Le Pacte de défense entre l’Arabie Saoudite et le Pakistan est une perte stratégique pour les États-Unis d’Amérique


Par Moon of Alabama – Le 18 septembre 2025

En 2012, les analystes de politique étrangère étasunienne s’inquiétaient d’une éventuelle alliance nucléaire entre l’Arabie saoudite et le Pakistan.
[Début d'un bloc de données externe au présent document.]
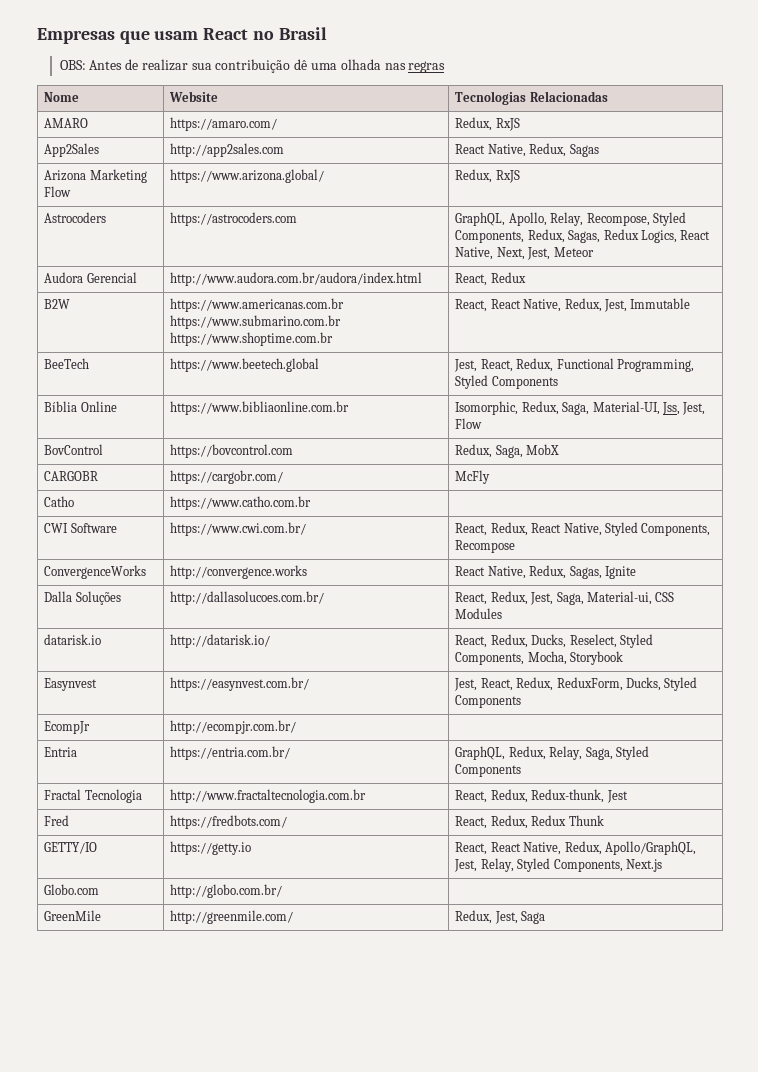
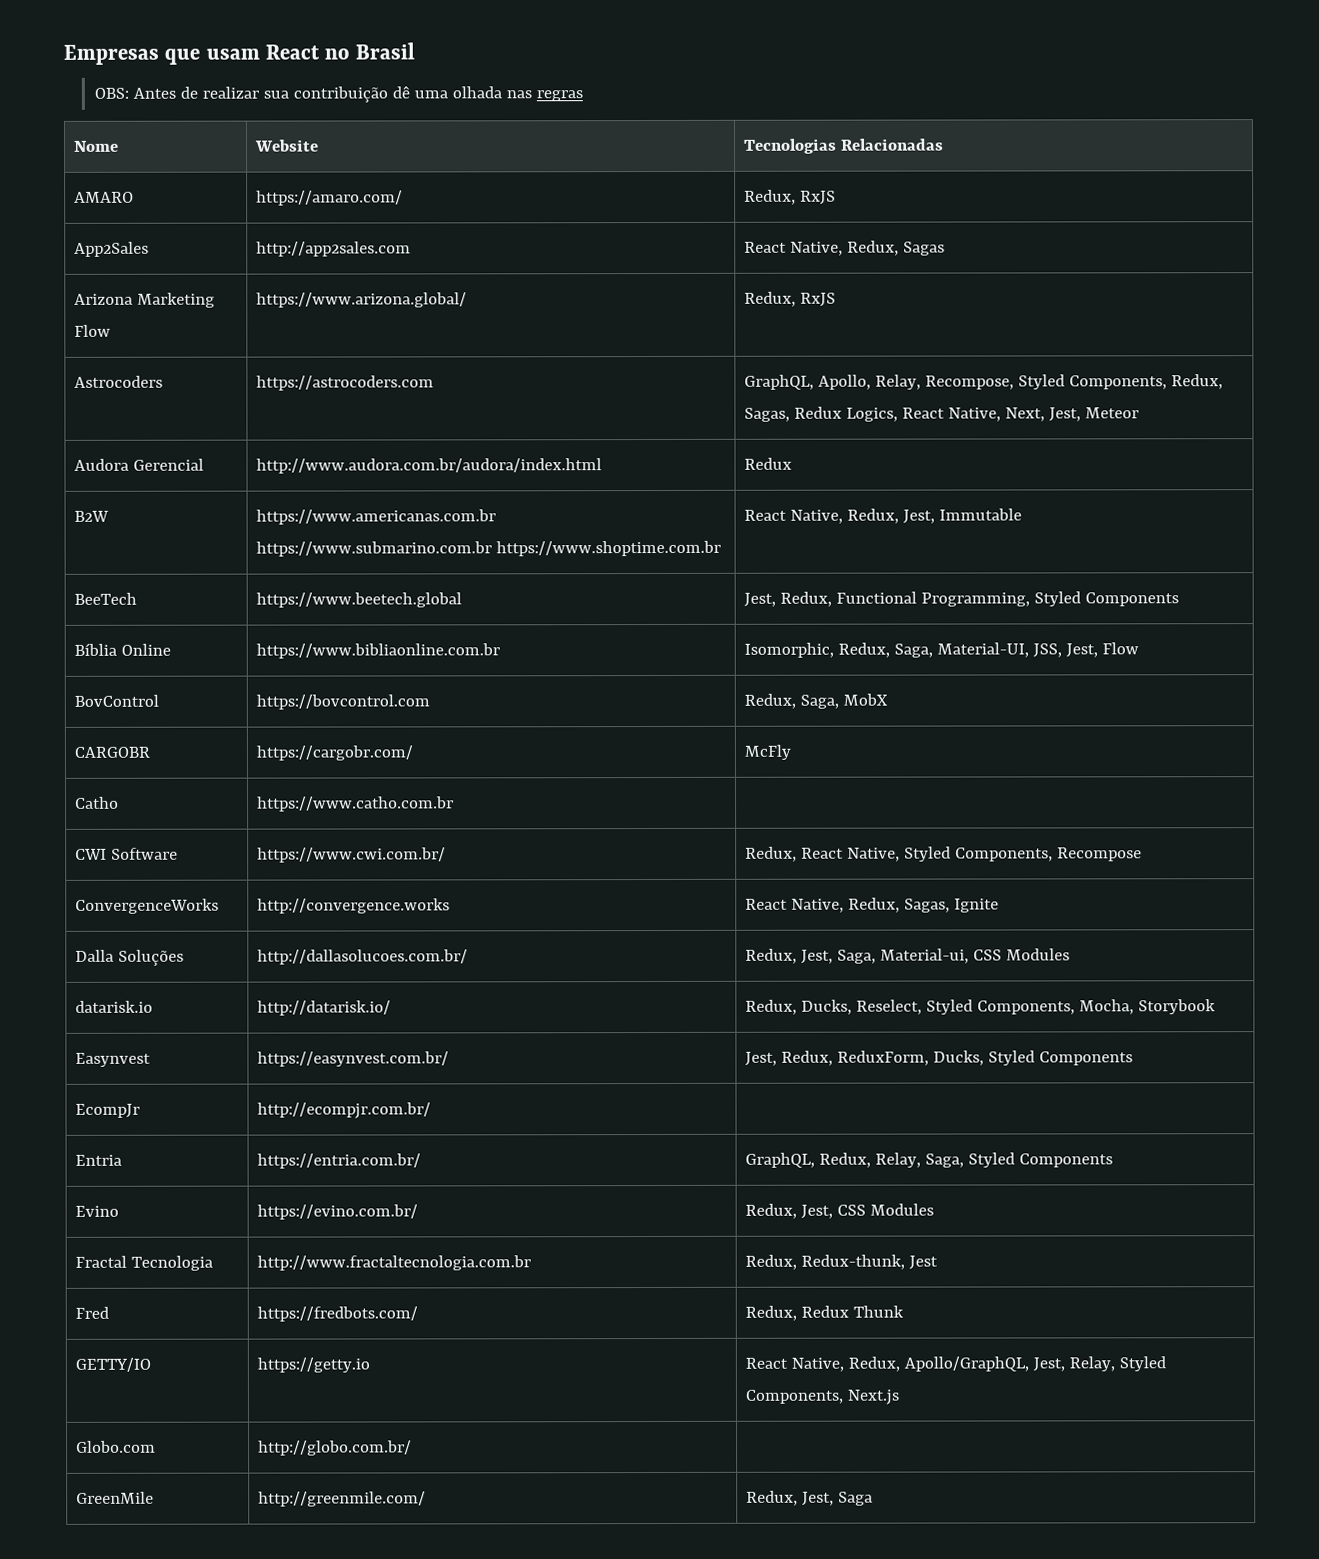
[455,273,488,286] React, -> (603, 466) none
[455,299,488,312] React, -> (722, 548) none
[480,359,513,372] React, -> (777, 599) none
[661,402,680,415] Jss, -> [1033,643,1063,658] JSS,
[455,523,488,536] React, -> (447, 855) none
[455,592,488,605] React, -> (469, 957) none
[455,635,488,648] React, -> (392, 1008) none
[480,678,513,691] React, -> (778, 1058) none
(522, 770) none -> [75,1205,120,1217] [257,1204,419,1220] [745,1203,935,1219] // Evino | https://evino.com.br/ | Redux, Jest, CSS Modules
[455,790,488,803] React, -> (532, 1263) none
[455,816,488,829] React, -> (419, 1314) none
[455,842,488,855] React, -> (371, 1365) none

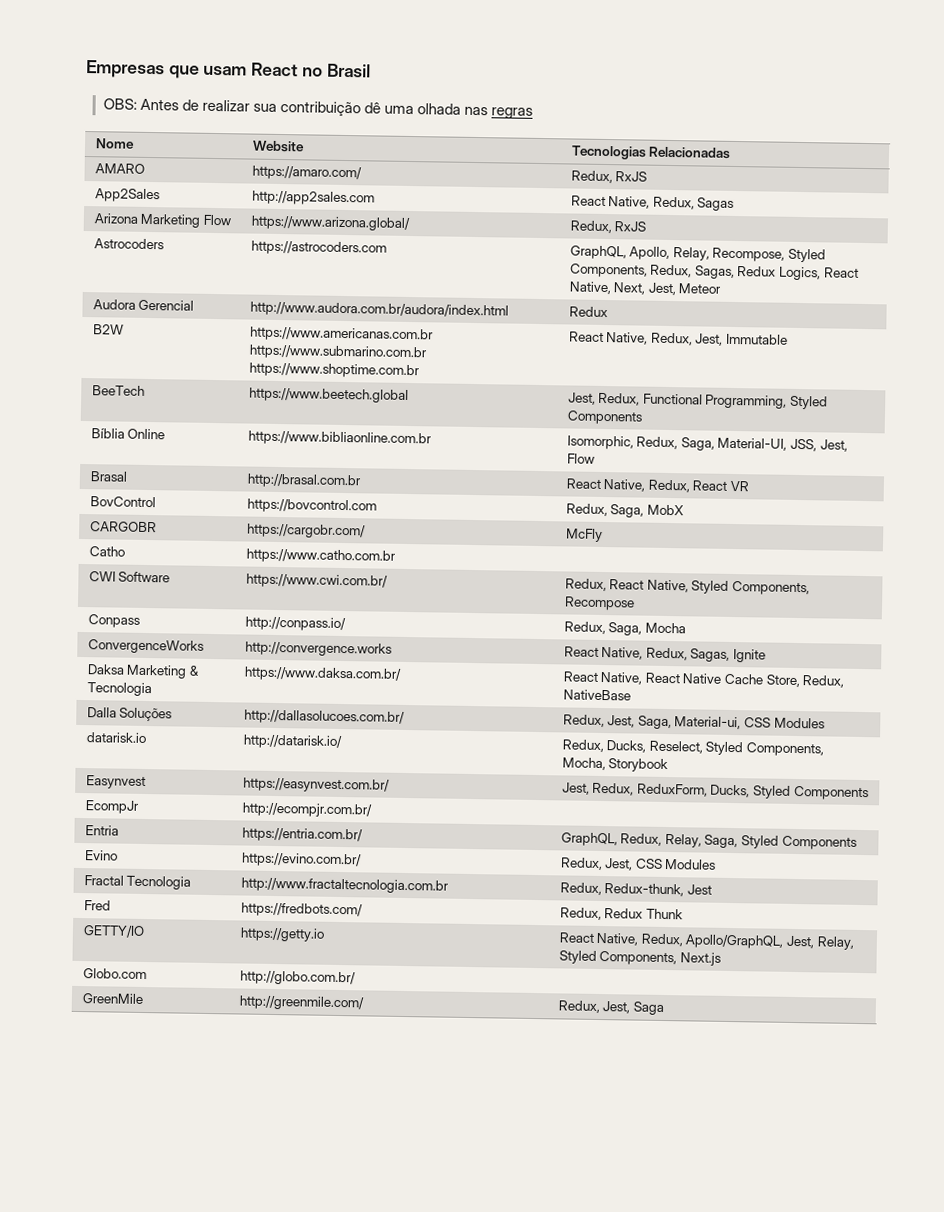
(1140, 648) none -> [89,471,128,482] [246,473,361,489] [565,478,750,493] // Brasal | http://brasal.com.br | React Native, Redux, React VR
(1143, 854) none -> [87,614,140,628] [244,616,346,632] [563,621,686,636] // Conpass | http://conpass.io/ | Redux, Saga, Mocha
(1000, 905) none -> [86,664,200,679] [86,682,152,697] [243,666,402,682] [562,671,845,688] [562,689,631,701] // Daksa Marketing & Tecnologia | https://www.daksa.com.br/ | React Native, React Native Cache Store, Redux, NativeBase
Des chercheurs de l’École d’études internationales avancées de l’Université Johns Hopkins et du Stimson Center ont écrit un essai à ce sujet :

L’arme nucléaire pakistano-saoudienne et comment l’arrêter – The American Interest, mars 2012

Le paragraphe d’ouverture :

Un matin, peut-être dans un avenir pas trop lointain, le président des États-Unis pourrait se réveiller en apprenant que, compte tenu des nouveaux dangers au Moyen-Orient, le gouvernement saoudien a demandé le stationnement de troupes pakistanaises sur le sol saoudien. L’annonce pourrait ensuite expliquer que ces troupes apporteront également avec elles l’ensemble des armes conventionnelles et stratégiques nécessaires pour assurer leur sécurité et celle de l’Arabie saoudite. La nouvelle viendrait rapidement d’Islamabad annonçant que le Pakistan a accepté un programme d’aide généreux et du pétrole à bas prix en provenance d’Arabie saoudite. Les deux parties soulignent que l’accord réaffirme simplement une relation spéciale qui dure depuis des décennies.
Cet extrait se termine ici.